Sample Space – It is the set of possible outcomes of an experiment or the set of conditions. The sample space is often denoted by the capital letter S. Sample space outcomes are denoted using lower-case letters (a, b, c . . .) or the actual values like for a dice, S={1,2,3,4,5,6}
Event – An event is a subset of a sample space. It is denoted by a capital letter such as A, B, C, etc. Events have outcomes, which are denoted by lower-case letters (a, b, c . . .) or the actual values if given like in rolling of dice, S={1,2,3,4,5,6}, then for event A if rolled dice shows 5 so, A ={5}. The sum of the probabilities of all possible events (multiple E’s) in total sample space (S) is equal to 1.
Independent Events – Each event is not affected by any other events for example tossing a coin three times and it comes up “Heads” each time, the chance that the next toss will also be a “Head” is still 1/2 as every toss is independent of earlier one.

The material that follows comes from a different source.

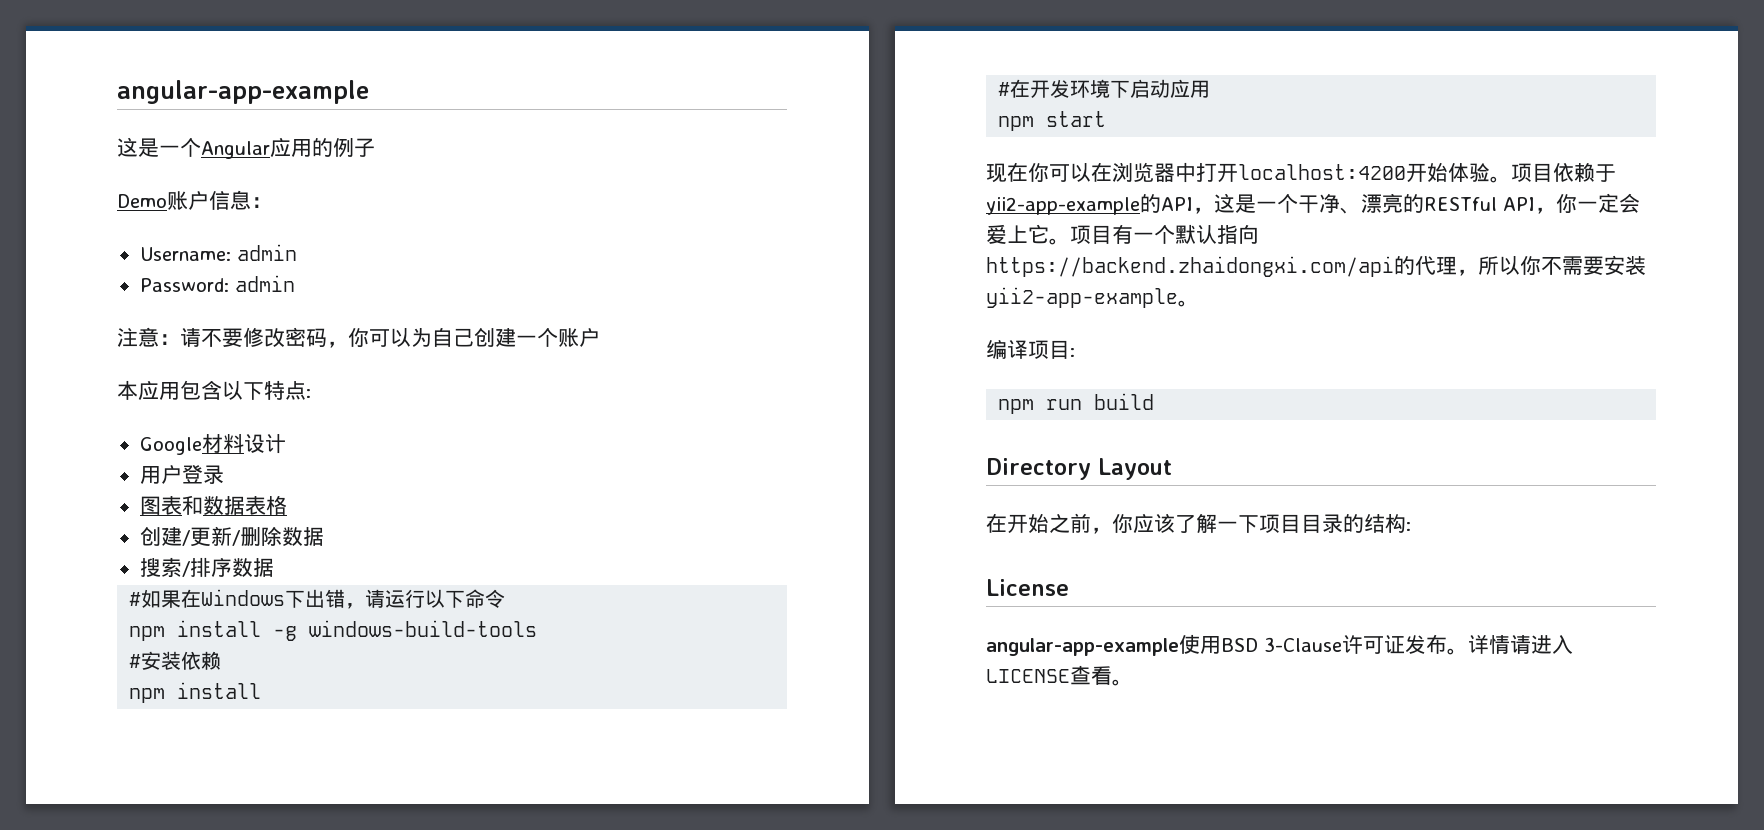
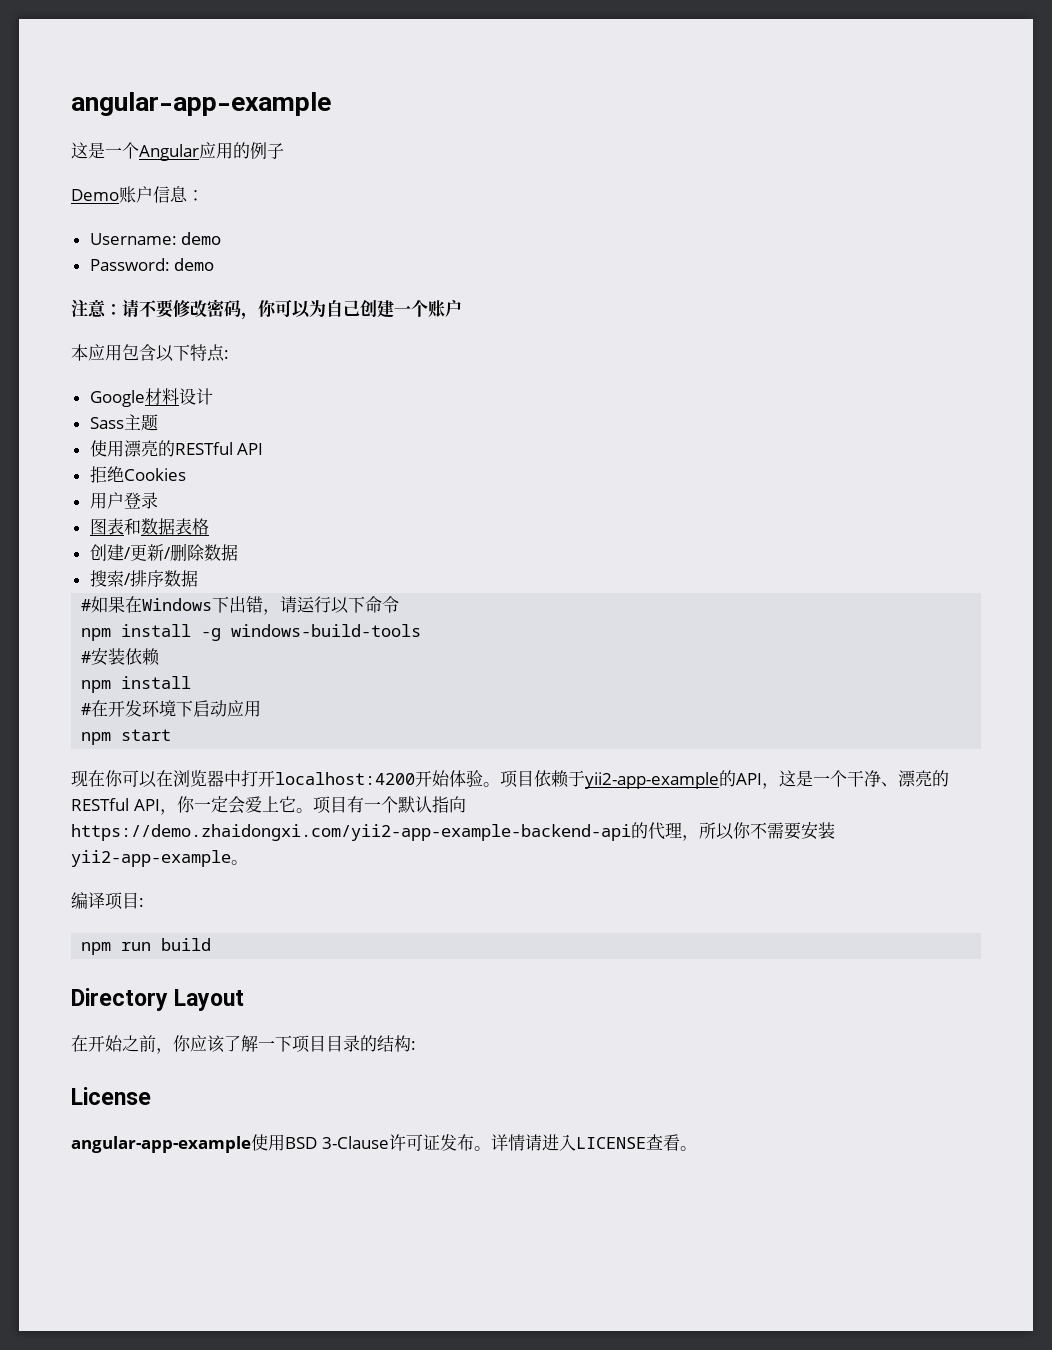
[236,244,297,261] admin -> [181,232,222,245] demo
[234,275,295,292] admin -> [174,258,215,271] demo
(286, 444) none -> [89,414,158,431] [89,440,264,457] [89,466,186,483] // Sass主题 // 使用漂亮的RESTful API // 拒绝Cookies
[986,256,1394,277] https://backend.zhaidongxi.com/api -> [71,824,631,841] https://demo.zhaidongxi.com/yii2-app-example-backend-api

Dependent Events – They are the events which are affected by previous events like drawing 2 Cards from a deck will reduce the population for second card and hence, it’s probability as after taking one card from the deck there are less cards available as the probability of getting a King, for the 1st time is 4 out of 52 but for the 2nd time is 3 out of 51.
Simple Events – An event that cannot be decomposed is a simple event (E). The set of all sample points for an experiment is called the sample space (S).
Compound Events – Compound events are formed by a composition of two or more events. The two most important probability theorems are the additive and multiplicative laws.
Union of events – The union of two events is that event consisting of all outcomes contained in either of the two events. The union is denoted by the symbol U placed between the letters indicating the two events like for event A={1,2} and event B={2,3} i.e. outcome of event A can be either 1 or 2 and of event B is 2 or 3 then, AUB = {1,2}
Intersection of events – The intersection of two events is that event consisting of all outcomes that the two events have in common. The intersection of two events can also be referred to as the joint occurrence of events. The intersection is denoted by the symbol ∩ placed between the letters indicating the two events like for event A={1,2} and event B={2,3} then, A∩B = {2}
Complement – The complement of an event is the set of outcomes in the sample space that are not in the event itself. The complement is shown by the symbol ` placed after the letter indicating the event like for event A={1,2} and Sample space S={1,2,3,4,5,6} then A`={3,4,5,6}
Mutually Exclusive – Mutually exclusive events have no outcomes in common like the intersection of an event and its complement contains no outcomes or it is an empty set, Ø for example if A={1,2} and B={3,4} and A ∩ B= Ø.
Equally Likely Outcomes – When a sample space consists of N possible outcomes, all equally likely to occur, then the probability of each outcome is 1/N like the sample space of all the possible outcomes in rolling a die is S = {1, 2, 3, 4, 5, 6}, all equally likely, each outcome has a probability of 1/6 of occurring but, the probability of getting a 3, 4, or 6 is 3/6 = 0.5.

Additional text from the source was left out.